Are these ETFs better in a TFSA or an RRSP?
For most Canadians the order is simple: fill your TFSA first, then your RRSP, then a non-registered account. Inside a TFSA, all growth and eligible Canadian dividends are tax-free, which is exactly where a forever holding belongs. The Canada Revenue Agency sets the annual contribution limits, so check your room before contributing. One wrinkle: these are all Canadian-listed funds, so the United States and international dividends inside them face a foreign withholding tax that is hard to recover in a TFSA. The drag is small, often around a tenth of a percent, and not a reason to avoid global funds. An RRSP can reduce that drag in some cases, but for most investors the simplicity of holding Canadian-listed funds everywhere outweighs the tiny saving.
The bottom line
Stop hunting for the perfect ETF. The honest answer is that one all-in-one fund, XEQT or VEQT, held for thirty years across your TFSA and RRSP, will beat almost every clever portfolio you could assemble, mostly because it removes the temptation to tinker. If you want a little control, build XIC plus XAW and set your own Canada weighting. Everything else on this list is a refinement, not a requirement. Choose your structure, automate your contributions, and then do the hardest part: nothing. Broker Guide Canada may earn a commission through affiliate links. This does not influence our editorial rankings. See our full disclosure.
FAQs
What is the single best ETF to buy and hold in Canada?

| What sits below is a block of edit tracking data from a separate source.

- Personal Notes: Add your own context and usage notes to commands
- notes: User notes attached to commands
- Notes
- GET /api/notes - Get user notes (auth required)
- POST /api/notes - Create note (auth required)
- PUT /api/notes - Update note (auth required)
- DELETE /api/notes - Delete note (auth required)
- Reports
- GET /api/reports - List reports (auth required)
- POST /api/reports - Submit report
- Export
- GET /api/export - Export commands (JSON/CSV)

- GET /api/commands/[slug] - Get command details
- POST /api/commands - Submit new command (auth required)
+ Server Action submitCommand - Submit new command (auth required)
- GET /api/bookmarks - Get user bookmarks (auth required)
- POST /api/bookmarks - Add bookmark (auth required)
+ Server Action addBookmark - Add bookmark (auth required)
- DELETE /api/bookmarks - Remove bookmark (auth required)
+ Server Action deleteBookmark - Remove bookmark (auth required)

For most people it is an all-in-one fund like XEQT or VEQT. One purchase gives you thousands of companies across Canada, the United States, and the rest of the world, rebalanced automatically, for around 0.20 percent a year. It is the closest thing to a complete forever portfolio in a single ticker.
Is VEQT or XEQT better for long-term investing?
They are close to interchangeable. Both hold roughly 100 percent global stocks and rebalance themselves. XEQT has carried a slightly lower published MER, while Vanguard cut VEQT's management fee to 0.17 percent in late 2025. Pick whichever your broker offers commission-free and avoid switching back and forth, since that just triggers trading costs and taxable events.
Can I just hold VFV forever?
You can, and many Canadians do, but understand the trade-off. VFV is 100 percent United States large cap and concentrated in a few technology giants. It has been a strong holding, but it leaves out Canada, international developed markets, and emerging markets. Pairing it with a Canadian and an international fund, or simply using an all-in-one fund, gives you broader diversification.
Which ETF on this list has the lowest fee?
XIC, the broad Canadian market fund, at about 0.06 percent. XUU is close behind at 0.07 percent, and the S&P 500 funds VFV and ZSP sit at 0.09 percent. The all-in-one funds cost more because they handle global diversification and rebalancing for you.
Do I pay tax on ETFs held in a TFSA?
Canadian dividends and capital gains inside a TFSA are completely tax-free. The one exception is foreign income: the United States and international dividends inside these funds face a withholding tax that cannot be recovered in a TFSA. The drag is small, usually around a tenth of a percent, and not a reason to avoid global funds.
How much does it cost to buy these ETFs?
The fund fee is built into the unit price, but your broker may charge a trading commission on top. Several Canadian brokers, including Wealthsimple and Questrade, charge no commission to buy ETFs, which is what you want for regular buy-and-hold investing. Always confirm the current commission and any account offers before you start.